A Rapid Return to Brittany – A Review from the Rear

23 -26 May 2013


Cycling Team











Tempted by the promise of flat (or downhill) roads, tailwinds and sunny weather, short distances, a gentle pace and a focus on refuelling and rehydration; in celebration of the git’s bus pass and the graduation from MAMIL to OGIL (old geezer in lycra), your reporter was coaxed out of retirement and tasked with leading (from the rear) a short return tour of Brittany.



Day 1 – Roscoff to Le Faou (47 miles)


In order fully to appreciate a tailwind, you have to experience it as a headwind, as we did on the final run-in to Le Faou.  I was putting our excellent progress down to the large amount of power we were generating following months of hard and dedicated training – but sadly, as always, it was just the wind.  A pretty standard day really, improved by cabins on the ferry – early coffees, mid-morning ciders (as required), a good scoff in Sizun at lunchtime and gentle progress to Le Faou where, contrary to the opinions of Booking.com, the hotel was not bursting at the seams.  A pleasant enough evening in a good-looking village, but where is the post-meal entertainment?  A few quiet drinks in the hotel bar (Logis le Relais de la Place) and an early night ensures a healthy man for the following day’s efforts but...is that the idea?
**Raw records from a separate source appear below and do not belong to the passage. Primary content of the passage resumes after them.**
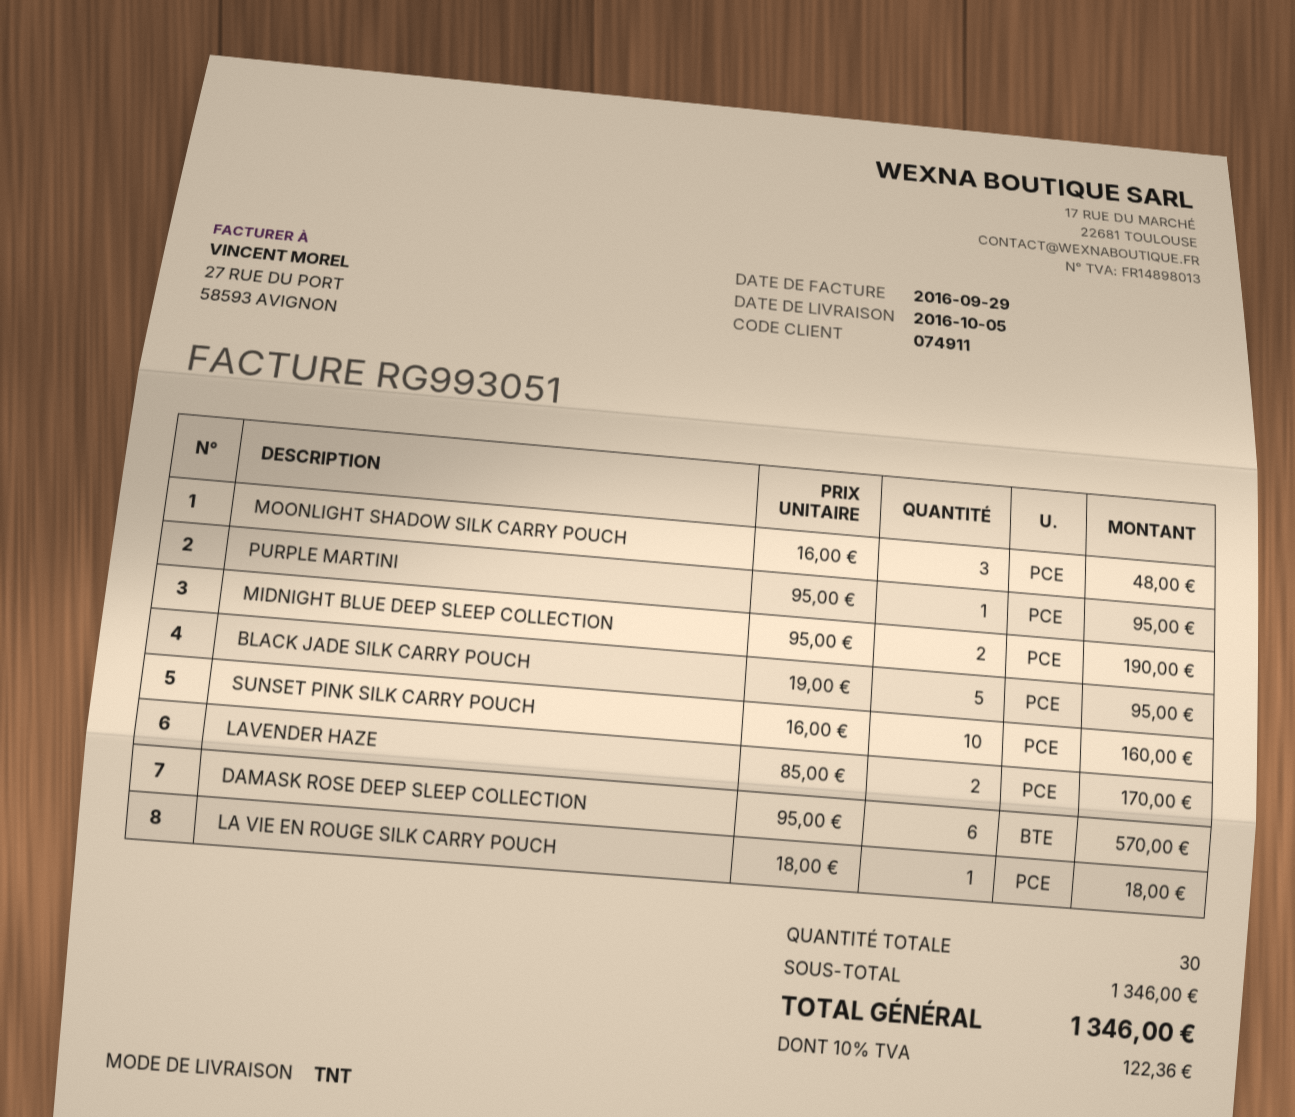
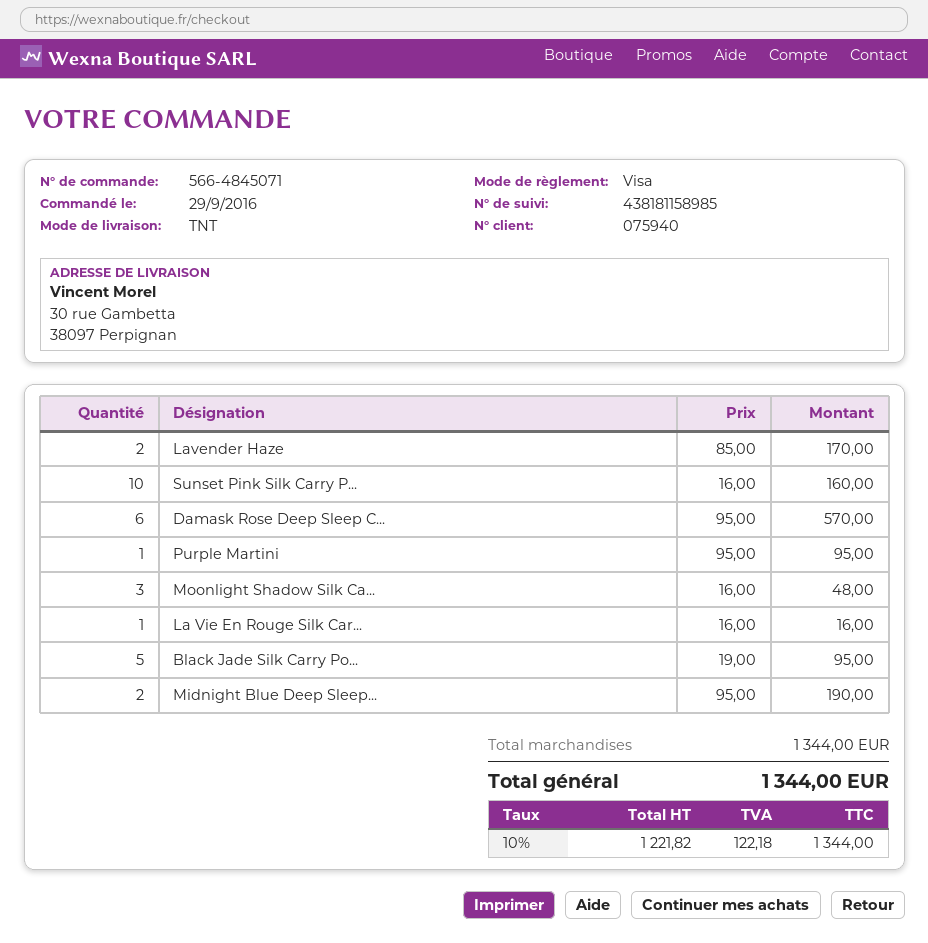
customer number: 074911 -> 075940
LA VIE EN ROUGE SILK CARRY POUCH: 1 x 18.00 = 18.00 -> 1 x 16.00 = 16.00
subtotal: 1346.00 -> 1344.00
tax: 10% = 122.36 -> 10% = 122.18
total: 1346.00 -> 1344.00

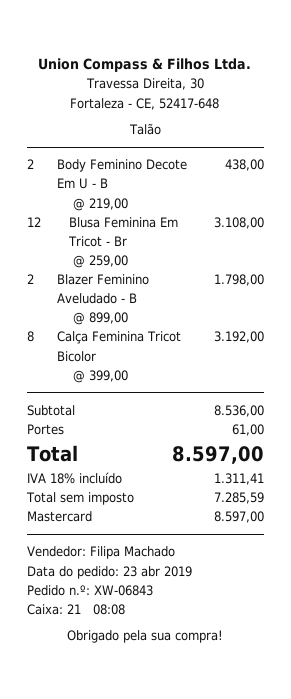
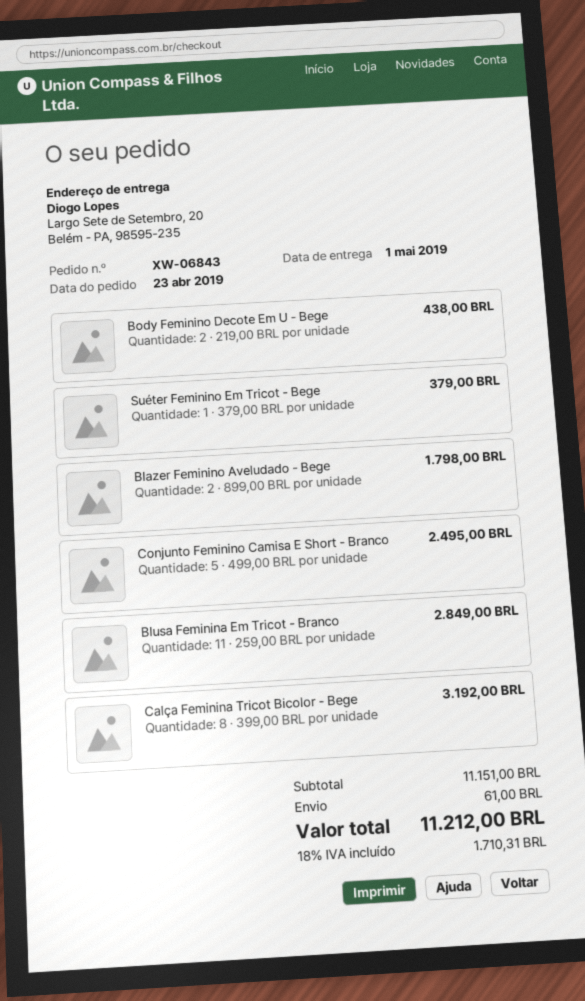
Blusa Feminina Em Tricot - Br: 12 x 259.00 = 3108.00 -> 11 x 259.00 = 2849.00
Suéter Feminino Em Tricot - Bege: none -> 1 x 379.00 = 379.00
Conjunto Feminino Camisa E Short - Branco: none -> 5 x 499.00 = 2495.00
subtotal: 8536.00 -> 11151.00
tax: 18% = 1311.41 -> 18% = 1710.31
total: 8597.00 -> 11212.00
Day 2 – Le Faou to Le Faou (a day off – 60 miles)


The day off is, by tradition, tough.  In strong winds and chilly weather, we made a 60 mile tour of the Crozon Peninsula, a highlight being the crossing of a rather nice curved cable-stayed bridge – the Pont de Terenez.  We were extremely lucky in avoiding the rain; that tended to fall when we were in the bar.  This was the nominated swimming day, but fortunately sanity prevailed and trunks remained firmly tucked away.  An ascent of Menez Hom (alt 330m) would have been more enjoyable in warmer weather and the crosswinds prevented a rapid descent.  On the return, Glenn (not his fault!) narrowly avoided an unsaddling with some excellent bike-handling skills.  I believe this terrain is called ‘rolling’, in your reporter’s case too ‘rolling’ and I finished the day out of steam and suffering (day off!).  Again the hotel bar was the evening venue although the PMU next door was exhibiting some life and consequent noise at 3am.  Much later we learn that Mike became a first-time granddad this day, a good excuse for a liquid celebration, if only we had known!



Day 3 – Le Faou to Huelgoat (40 miles)


Saturday and time to move on, in Glenn’s case about 10 yards.  Gear problems were sorted out with the help of a nearby bike shop where we discovered that the French for ‘cable’ is ‘cable’.  Your reporter was suffering a certain power cut in the legs department – the bridge was calling for ‘full steam ahead’ but in the engine room, the stokers were refusing to stoke.  The problem with Saturdays in France is that not much is open but, following some sound advice from a local lunchtime drinker, we did find a place that was open in Landeleau (although it didn’t really advertise the fact) and, as usual, this place was excellent serving good beer and food.  We were advised that there was an internationally renowned beer outlet just up the road in Plouye en route to Huelgoat – a natural venue for afternoon tea.  Huelgoat – excellent scenic location, nice hotel (Hotel du Lac), really good meal and then the Champions League final – two German teams eliciting little interest from the locals.  Again, there was a local bar with some signs of life, but common sense prevailed and the early bed beckoned – a problem of becoming an OGIL is that one starts to become a touch more sensible and more aware of the unpleasant effects of excessive late night drinking, but the question needs to be asked – ‘is this good sense a good thing?’.


Day 4 – Huelgoat to Roscoff (45 miles)


A recovery in the leg department allows a quick leader’s perusal of the map for the first time, just long enough to lead the team off in the wrong direction.  The sun is out and it’s pretty much all downhill for 20km, a chance to roll gently along; however, that is much less fun than the downhill charge.  The morning coffee in Morlaix revealed the first and last ‘babyfoot’ of the tour – where was it in Le faou and Huelgoat?  Sunday in France – difficult to find a restaurant and when you do they’re fully booked.  However, you only need to find one and the creperie in the Carantec village centre was the dog’s – dinner, with local cider, outside in the sun.  And so, a final afternoon tea in St Pol, where K2 claimed the team’s first and only puncture, and a ridiculous attempt at a crash on entering Roscoff port when the big sign indicating ‘Le Port’ is ignored!



...and finally.....


...pleased to be coaxed out of retirement again; slightly faster and fitter than expected (must be the new bike) – thoroughly enjoyed the trip and may be back for more...unless the word ‘mountain’ is overheard.